While I appreciated the Playboy's with a certain wide-eyed wonderment, Asimov's Science Fiction changed my life. From my finding of the boxes to college days I always had a copy of Asimov's shoved in my pocket. It stirred in my nascent personality a love of language and literature that would follow me through the rest of my life. It was one of the foundational moments of my life. I spent my teenage years completely lost in philosophy and fantasy sparked by those stories and by the novels of the authors I discovered within, and when I decided to become a writer, I did so with the hope that I could repay an invisible debt to those great authors. I wanted to create works that inspired as I had been inspired, great philosophical works that spark the imagination.

I was 30 before I picked up a more recent copy of Asimov's. I was 30 before I began to read "modern" science fiction. To my astonishment, it had become vapid and lazy, focused almost purely on social issues and "progressive" narratives.

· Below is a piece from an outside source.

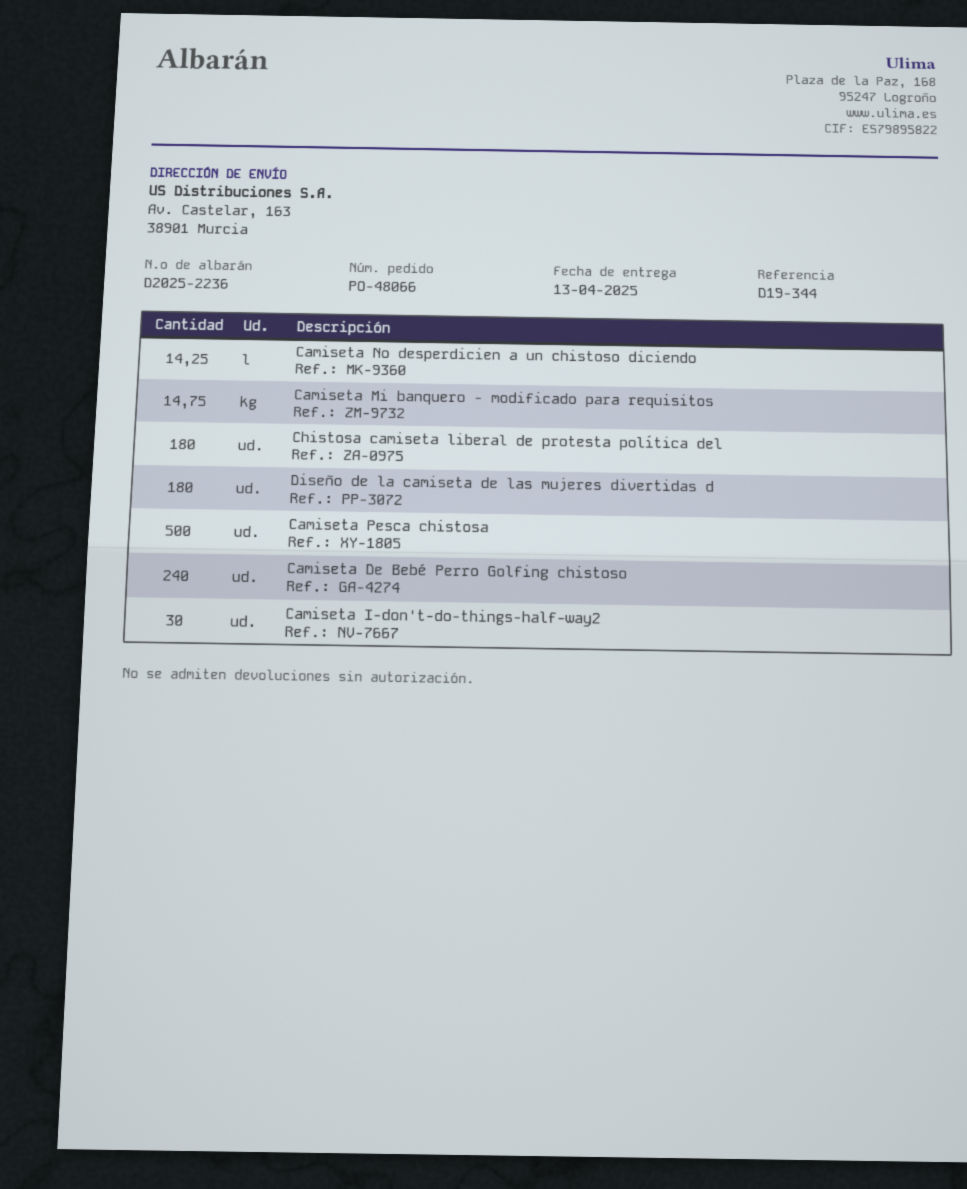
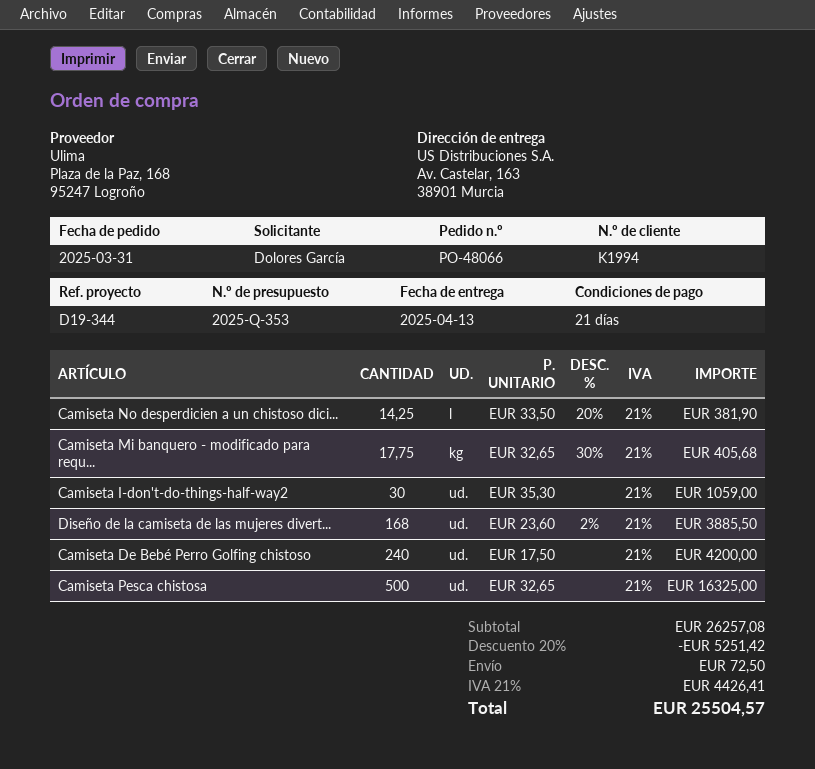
Camiseta Mi banquero - modificado para requisitos: 14.75 -> 17.75
Chistosa camiseta liberal de protesta política del: 180 -> none
Diseño de la camiseta de las mujeres divertidas d: 180 -> 168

I never bought into the SJW boogeyman(why would I? I'd rarely encountered them in my professional life.), but it was heart breaking when I learned of the Hugo Awards fiasco, and of the tide of SJW interns reading through the slush piles of every science fiction and fantasy publication, shaping the future of the genres.

Am I alone, /lit/? I feel like I've stepped out of an alternate world, like I've become completely out of touch. Am I the fault, or is it the mechanism? I feel my childhood dream has been tainted.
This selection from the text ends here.